De acordo com a professora Gabriela Pellegrino, a chegada da maré azul trouxe consigo uma direita extremista. Para ela, essa onda política destaca um programa diferente para cada eleitor ao abordar a pauta de costumes — agenda conservadora em relação a temas sensíveis como religião, família e direitos das minorias — e flerta com o autoritarismo ao desafiar instituições democráticas.
“A frustração com a democracia favorece o surgimento do discurso radical. Ele tem apelo porque apresenta um super-herói e um culpado, uma solução fácil, ilusória e, muitas vezes, nefasta. É um discurso de ódio”
Gabriela Pellegrino
Presente e futuro
Agora, a América do Sul se encontra dentro de uma mistura de cores. O Brasil, em 2022, elegeu novamente Luiz Inácio Lula da Silva, representante da esquerda. Já a Argentina, em 2023, escolheu Javier Milei — membro da direita — como presidente e a Colômbia, único país que nunca havia participado da maré rosa, elegeu pela primeira vez, em 2022, um líder progressista, Gustavo Petro, o que torna o cenário cada vez menos previsível.
Segundo o pesquisador Ghaio Nicodemos, não é possível caracterizar o momento atual como uma nova onda rosa, pois os presidentes de esquerda que são eleitos têm dificuldades em implementar políticas sociais progressistas e chegam ao final de seus mandatos enfraquecidos.
O mesmo pensamento pode ser dito sobre a possibilidade de outra onda azul, pois os governos de direita não têm conseguido fazer sucessores. Assim, “me parece que estamos entrando em uma fase onde o eleitor, observando que não obtém os melhores resultados, vota na oposição”, comenta Nicodemos.

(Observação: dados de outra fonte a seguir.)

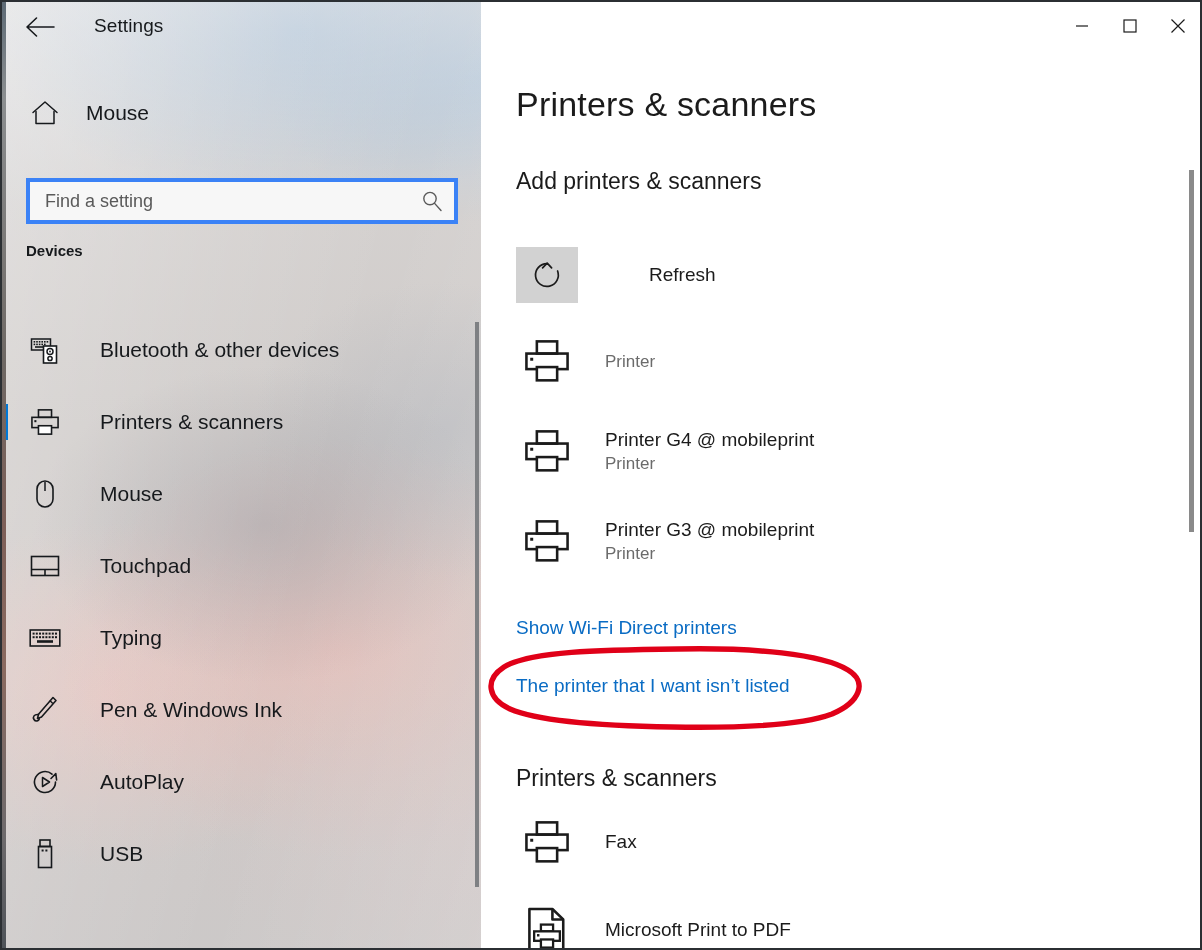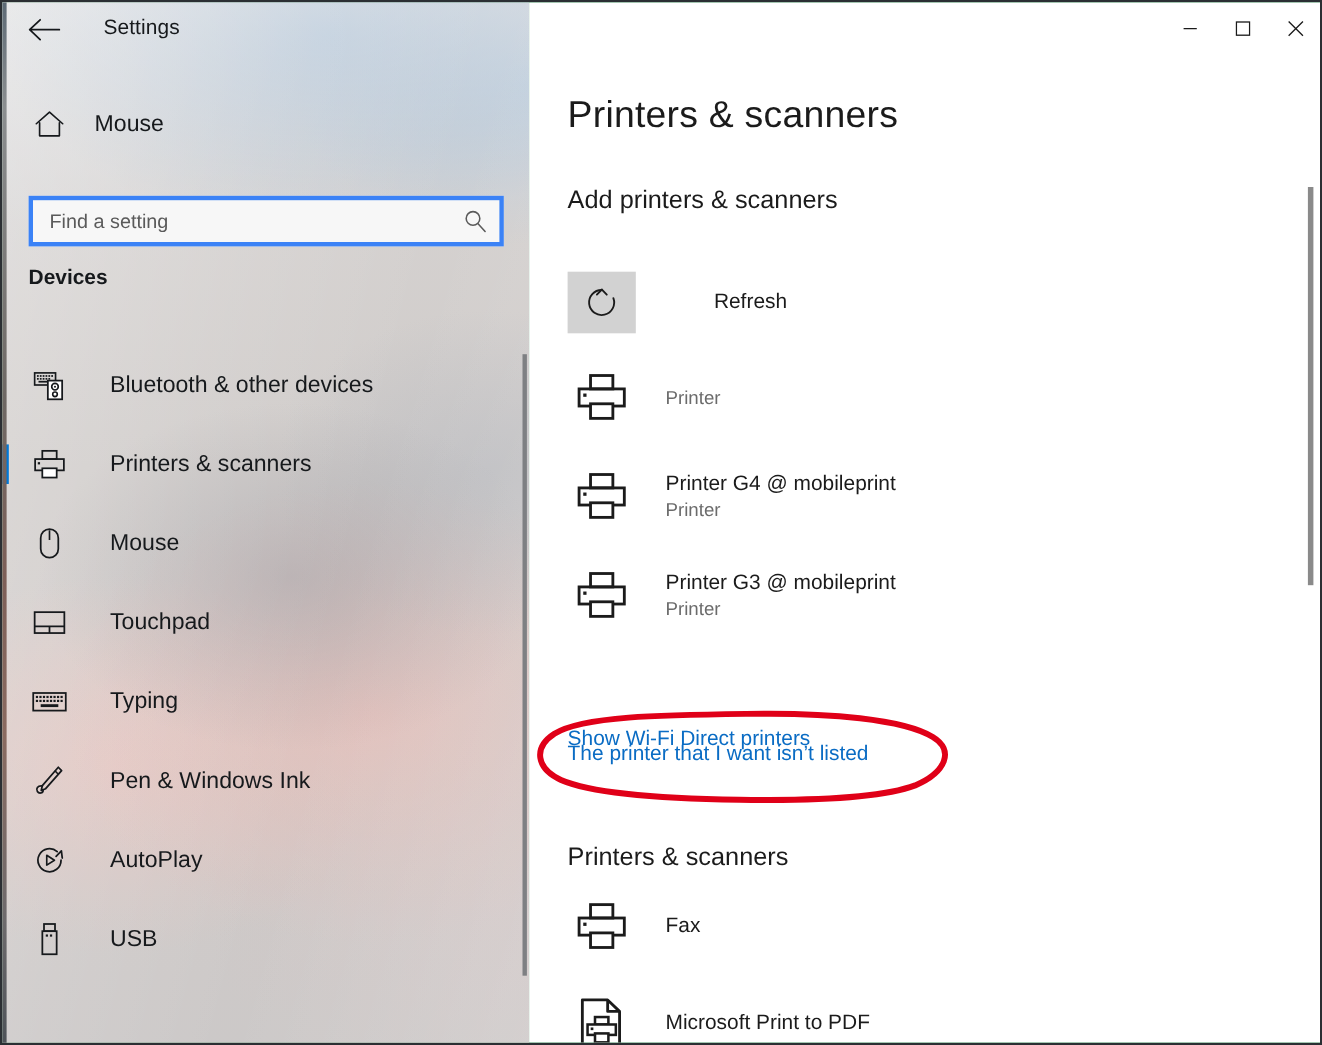"Devices" #devices-label { font-size: 19px -> 15px }
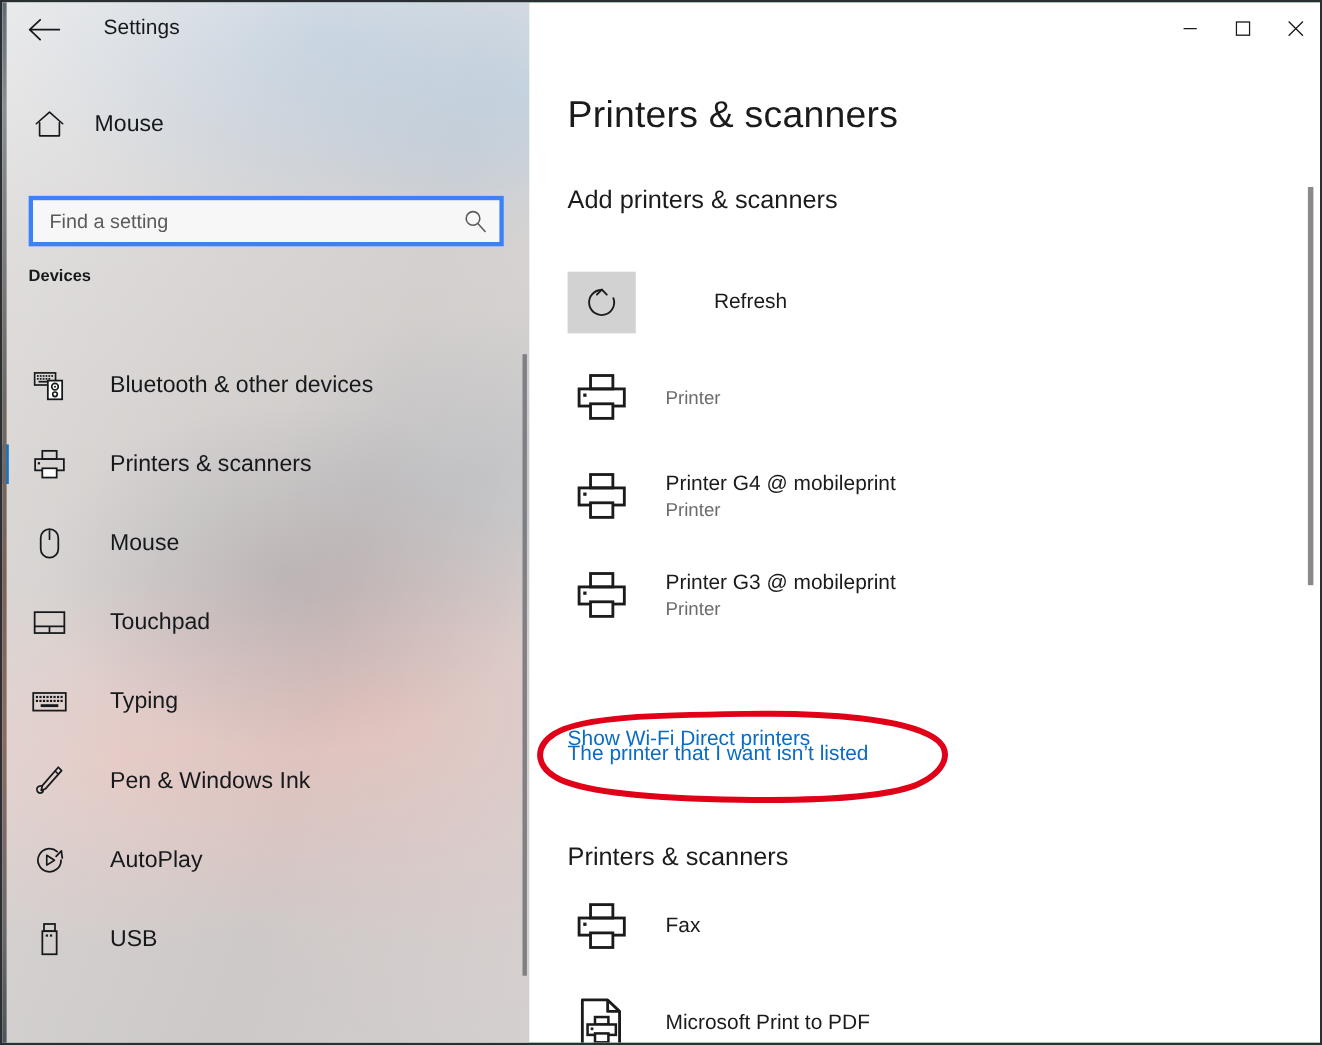"Show Wi-Fi Direct printers" #wifi-direct-link { margin-top: 44px -> none }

Essa alternância política, entretanto, é vista pelo pesquisador como prejudicial à qualidade de vida da população. De acordo com ele, os projetos de Estado desses dois campos ideológicos são inconciliáveis, o que dificulta a continuidade de políticas públicas fortes e eficientes. Isso, por sua vez, além de gerar desgaste e polarização, contribui para a precarização do emprego, da renda e da assistência social.
“Acredito que a gente vai conviver com esse pisca-pisca no mapa da América do Sul até um dos lados encontrar uma fórmula que entregue algo que mantenha a maioria da população fidelizada novamente”, afirma o cientista político.